Acórdão nº 02287/19.6BEBRG-A de Tribunal Central Administrativo Norte, 15 de Julho de 2020
Magistrado Responsável | Helena Canelas |
Data da Resolução | 15 de Julho de 2020 |
Emissor | Tribunal Central Administrativo Norte |
Acordam em conferência na Secção de Contencioso Administrativo do Tribunal Central Administrativo Norte: I. RELATÓRIO S., LDA (devidamente identificada nos autos) requerente no processo cautelar que instaurou no Tribunal Administrativo e Fiscal de Braga em 29/01/2020, contra a POISE – PROGRAMA OPERACIONAL TEMÁTICO INCLUSÃO SOCIAL E EMPREGO na pendência da respetiva ação principal, ao qual foi apenso – no qual requereu a decretação de providência cautelar de suspensão de eficácia do ato administrativo consubstanciado na decisão da entidade requerida relativa ao pedido de pagamento de saldo n.º 4/2018 mediante ofício datado de 29/08/2019, que determinou a aprovação do custo total reembolsável, após análise técnico-financeira, no valor de 537.570,00€ (vertida no Doc. nº 1 junto com o Requerimento Inicial da providência) – inconformada com a sentença do Tribunal a quo, datada de 29/04/2020 (fls. 311 SITAF) que indeferiu o pedido cautelar, dela interpôs o presente recurso de apelação (fls. 383 SITAF), pugnando pela sua revogação com decretação da providência, formulando as seguintes conclusões nos seguintes termos: 1 - Nos presentes autos cautelares, foi proferida douta sentença que julgou improcedente a Providência Cautelar de Suspensão de Eficácia de Acto Administrativo, por considerar não demonstrada a provável existência do direito a favor da Recorrente (“fumus boni iuris”), assim como entendeu que, por défice de alegação, não preenche o pressuposto do “periculum in mora”.
2 - A Recorrente não se conforma com o Douto teor da Sentença assim proferida, e por isso, o presente recurso é apresentado em matéria de direito nos termos do artigo 1.º, n.º 1 do CPTA.
3 - As providências cautelares visam impedir, que na pendência da acção principal, a situação de facto de altere de modo a que a decisão aí proferida, sendo favorável ao autor, perca o seu efeito.
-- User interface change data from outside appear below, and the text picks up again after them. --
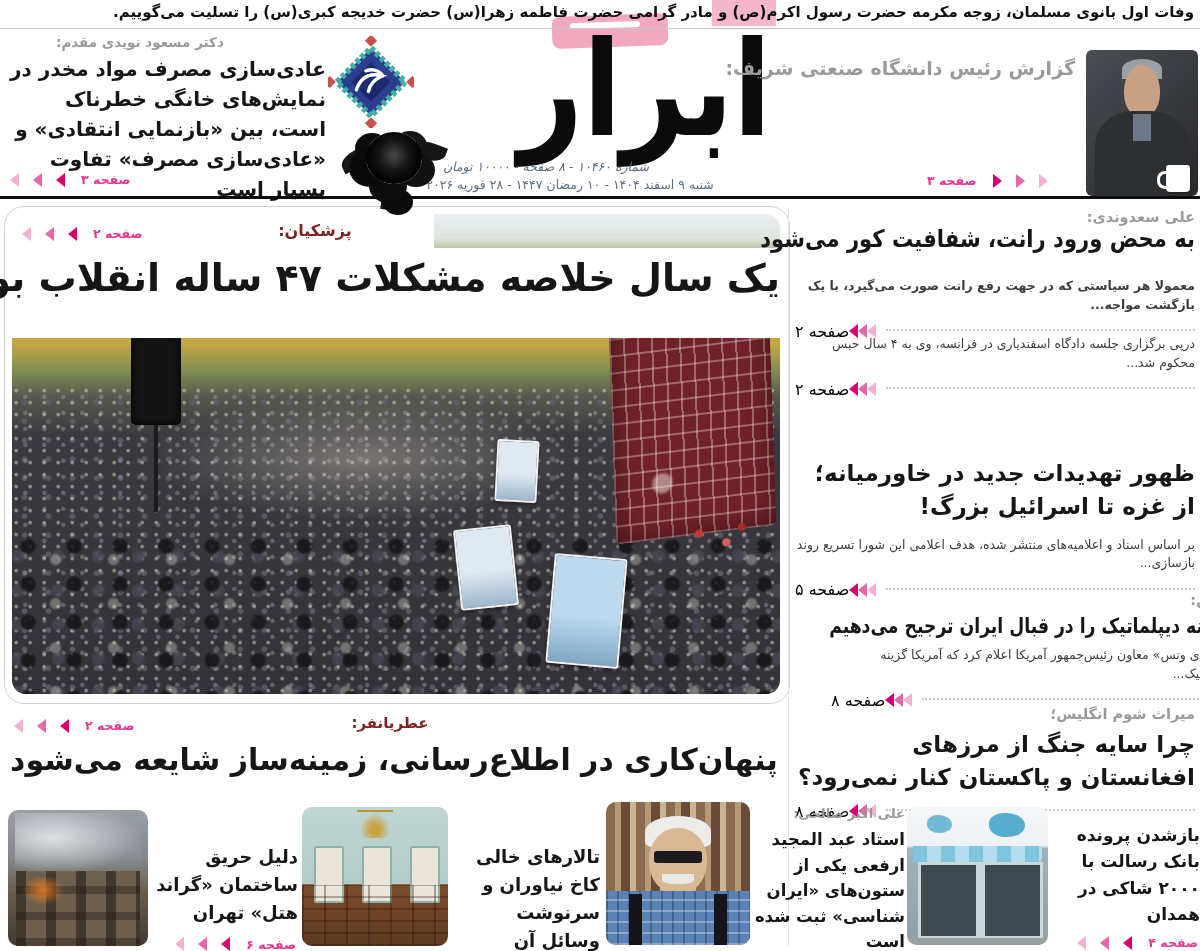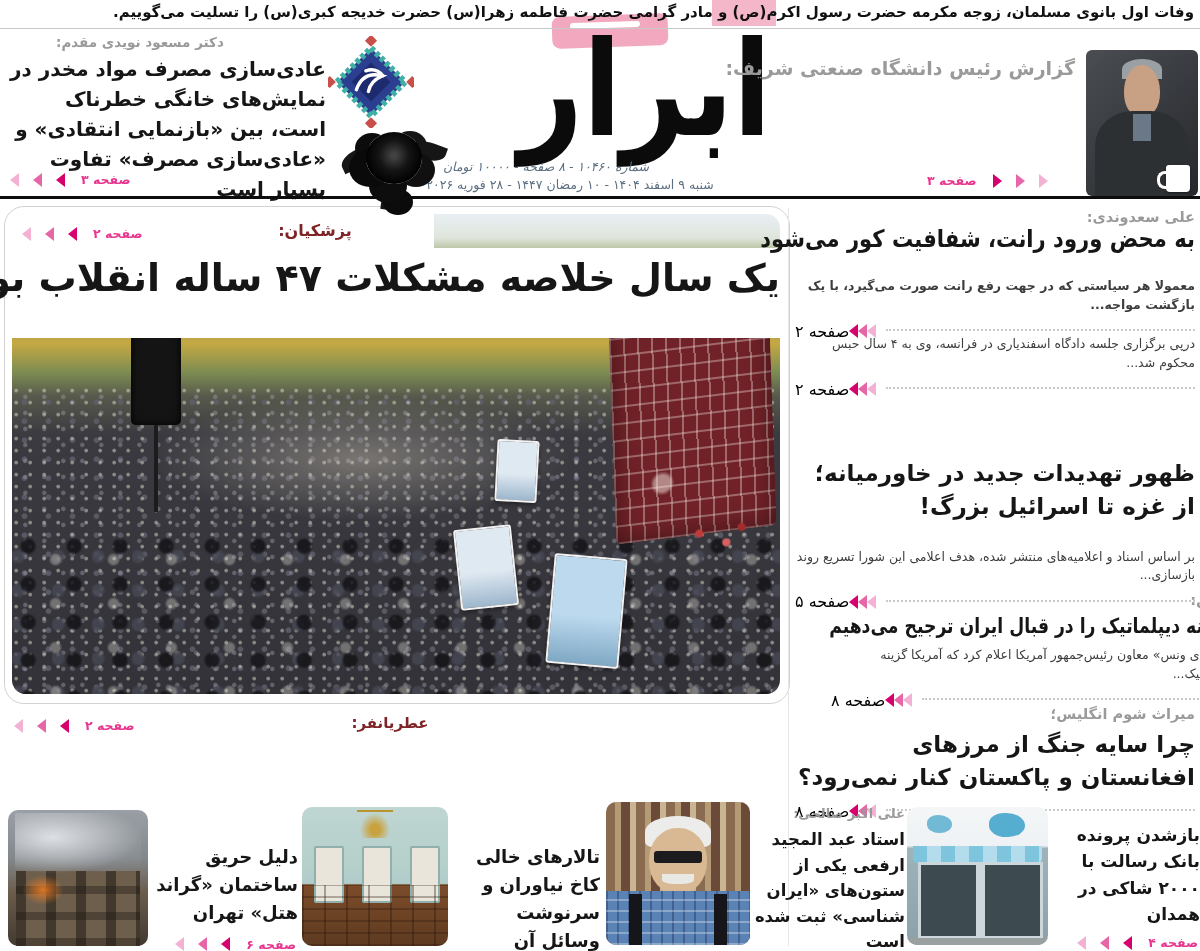--- a/index.html
+++ b/index.html
@@ -208,21 +208,21 @@
       <span class="lbl">صفحه ۲</span>
       <span class="tri tri-l o1"></span>
       <span class="tri tri-l o2"></span>
       <span class="tri tri-l o3"></span>
       <div class="dots"></div>
     </div>
   </div>
 
   <div class="rc" style="top:457px;">
     <div class="hl hl1">ظهور تهدیدات جدید در خاورمیانه؛ از غزه تا اسرائیل بزرگ!</div>
-    <div class="lead-txt" style="margin-top:24px;">بر اساس اسناد و اعلامیه‌های منتشر شده، هدف اعلامی این شورا تسریع روند بازسازی...</div>
+    <div class="lead-txt" style="margin-top:12px;">بر اساس اسناد و اعلامیه‌های منتشر شده، هدف اعلامی این شورا تسریع روند بازسازی...</div>
     <div class="ref-row">
       <span class="lbl">صفحه ۵</span>
       <span class="tri tri-l o1"></span>
       <span class="tri tri-l o2"></span>
       <span class="tri tri-l o3"></span>
       <div class="dots"></div>
     </div>
   </div>
 
   <div class="rc" style="top:592px;margin-left:36px;">
@@ -250,20 +250,21 @@
     </div>
   </div>
 
   <div class="abs kicker-maroon" style="left:310px;top:714px;width:160px;text-align:center;font-size:15px;">عطریانفر:</div>
   <div class="abs ref" style="left:14px;top:718px;">
     <span class="tri tri-l o3"></span>
     <span class="tri tri-l o2"></span>
     <span class="tri tri-l o1"></span>
     <span class="lbl">صفحه ۲</span>
   </div>
+  <div class="abs hl" style="left:8px;top:742px;width:772px;font-size:30px;text-align:center;white-space:nowrap;">پنهان‌کاری در اطلاع‌رسانی، زمینه‌ساز شایعه می‌شود</div>
 
   <div class="abs ph" id="fire-photo" style="left:8px;top:810px;width:140px;height:136px;">
     <div class="bldg"></div>
       <div class="fire-glow"></div>
       <div class="smoke"></div>
   </div>
   <div class="abs" style="left:152px;top:843px;width:146px;">
     <div class="bottom-hl" style="font-size:18px;">دلیل حریق ساختمان «گراند هتل» تهران</div>
     <div class="ref" style="margin-top:10px;">
       <span class="tri tri-l o3"></span>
Têm em vista, portanto, impedir que a sentença não vire uma sentença “para encaixilhar”.
4 - Em causa nos autos cautelares está um pedido de suspensão da eficácia do acto administrativo, praticado pelo Recorrido, mediante ofício datado de 29 de Agosto de 2019.
5 - Considera a douta sentença em recurso que o comportamento da Entidade Recorrida ao longo de todo o procedimento foi absolutamente irrelevante para a capacidade da Recorrente atingir as metas de formação a que contratualmente se obrigou.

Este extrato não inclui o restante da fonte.